Berbicara dalam konferensi di Chengdu pada Sabtu (10/4/2021), Gao mengatakan bahwa memberi orang dosis vaksin yang berbeda adalah salah satu cara meningkatkan kemanjuran vaksin.
"Vaksinasi menggunakan vaksin dari jalur teknis yang berbeda sedang dipertimbangkan," sambungnya.

Menurutnya, mengambil langkah untuk mengoptimalkan proses vaksin, termasuk mengubah jumlah dosis dan lamanya waktu antar dosis menjadi solusi 'pasti' untuk masalah mengatasi kemanjuran. 

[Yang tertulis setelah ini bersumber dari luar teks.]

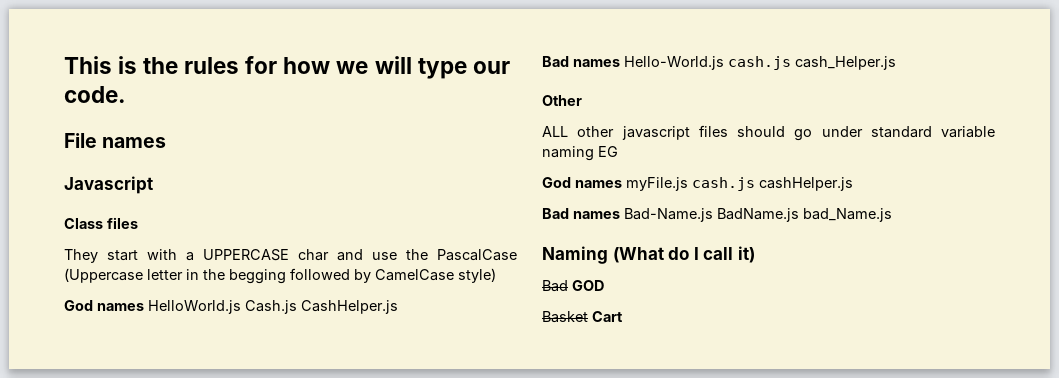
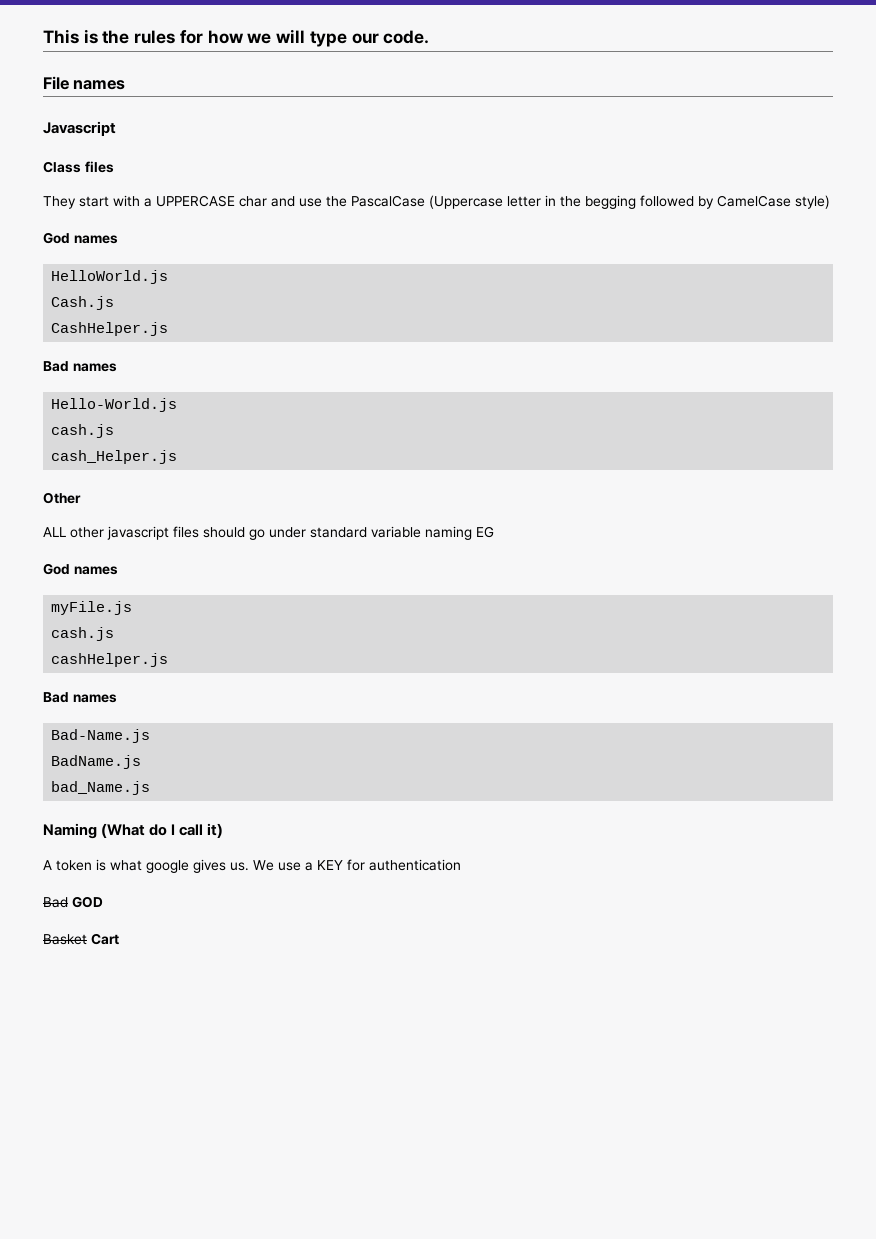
  They start with a UPPERCASE char and use the PascalCase (Uppercase letter in the begging followed by CamelCase style)
- God names HelloWorld.js Cash.js CashHelper.js
- Bad names Hello-World.js cash.js cash_Helper.js
+ God names
+ HelloWorld.js
+ Cash.js
+ CashHelper.js
+ Bad names
+ Hello-World.js
+ cash.js
+ cash_Helper.js
  ALL other javascript files should go under standard variable naming EG
- God names myFile.js cash.js cashHelper.js
- Bad names Bad-Name.js BadName.js bad_Name.js
+ God names
+ myFile.js
+ cash.js
+ cashHelper.js
+ Bad names
+ Bad-Name.js
+ BadName.js
+ bad_Name.js
+ A token is what google gives us. We use a KEY for authentication

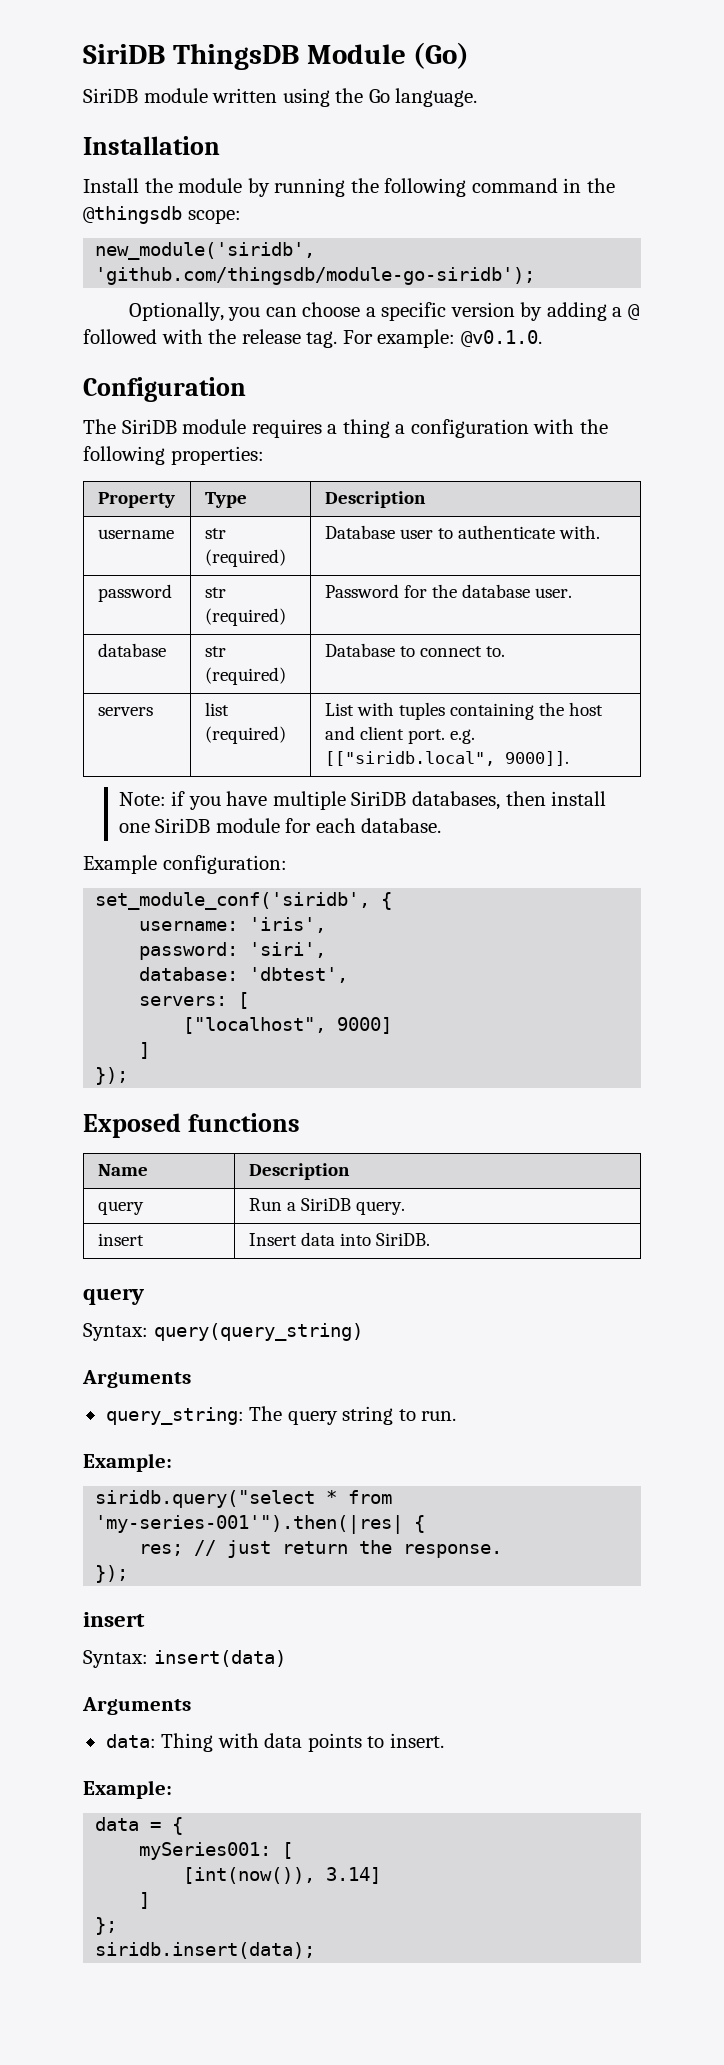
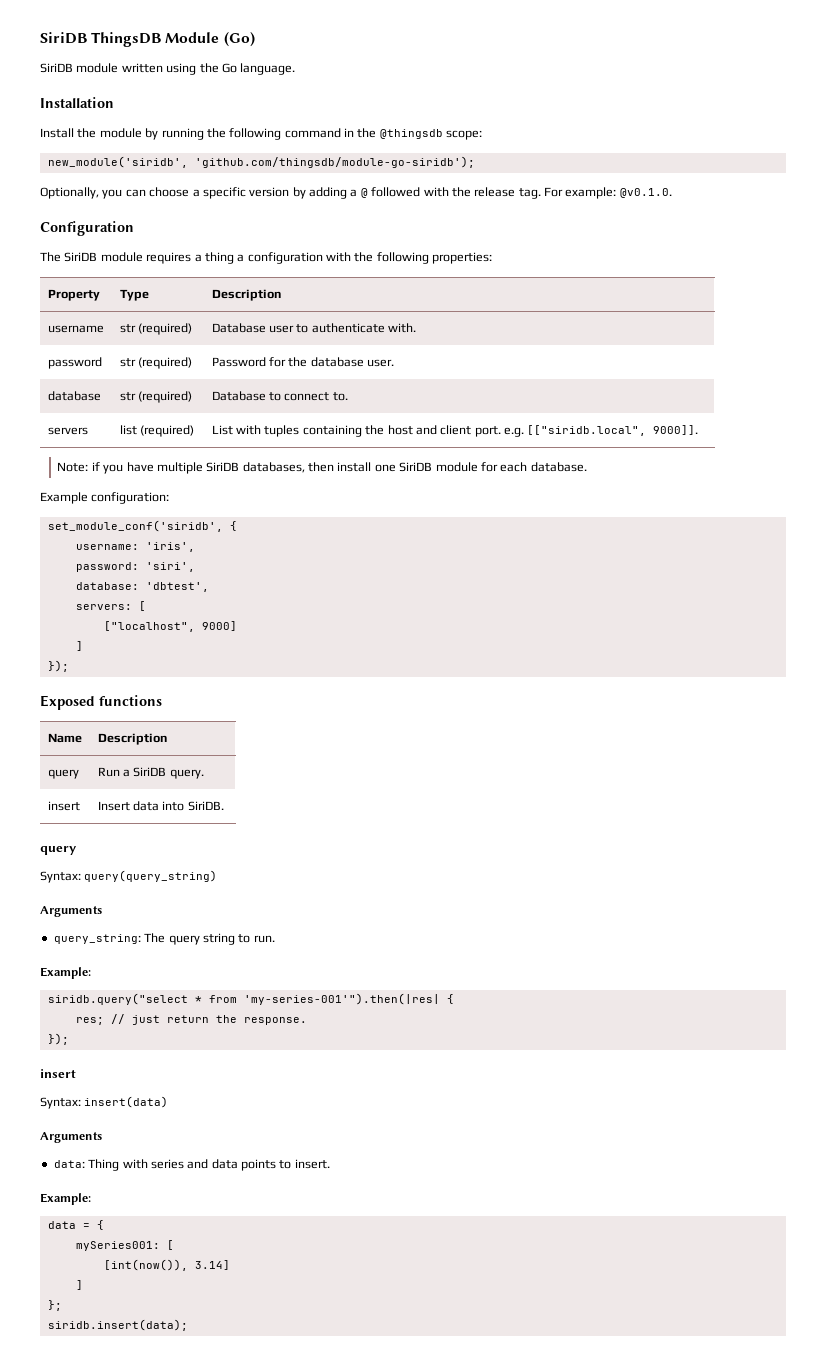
- data: Thing with data points to insert.
+ data: Thing with series and data points to insert.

Namun, Gao tidak langsung menunjuk vaksin mana yang dimaksud, apakah vaksin 'asing' atau dari negaranya sendiri.
China telah mengembangkan empat vaksin domestik yang disetujui untuk penggunaan publik dan yang kelima untuk penggunaan darurat skala kecil.

Sementara itu, dua dosis vaksin produksi Sinovac memiliki keefektifan 49,1 persen ketika diberikan kurang dari tiga minggu. Ini berdasarkan data dari percobaan Fase III di Brasil, dan masih di bawah ambang batas 50 persen yang ditetapkan Organisasi Kesehatan Dunia (WHO). 

Tetapi data dari subkelompok kecil menunjukkan tingkat kemanjuran meningkat menjadi 62,3 persen ketika dosis diberikan dengan interval tiga minggu dan lebih lama.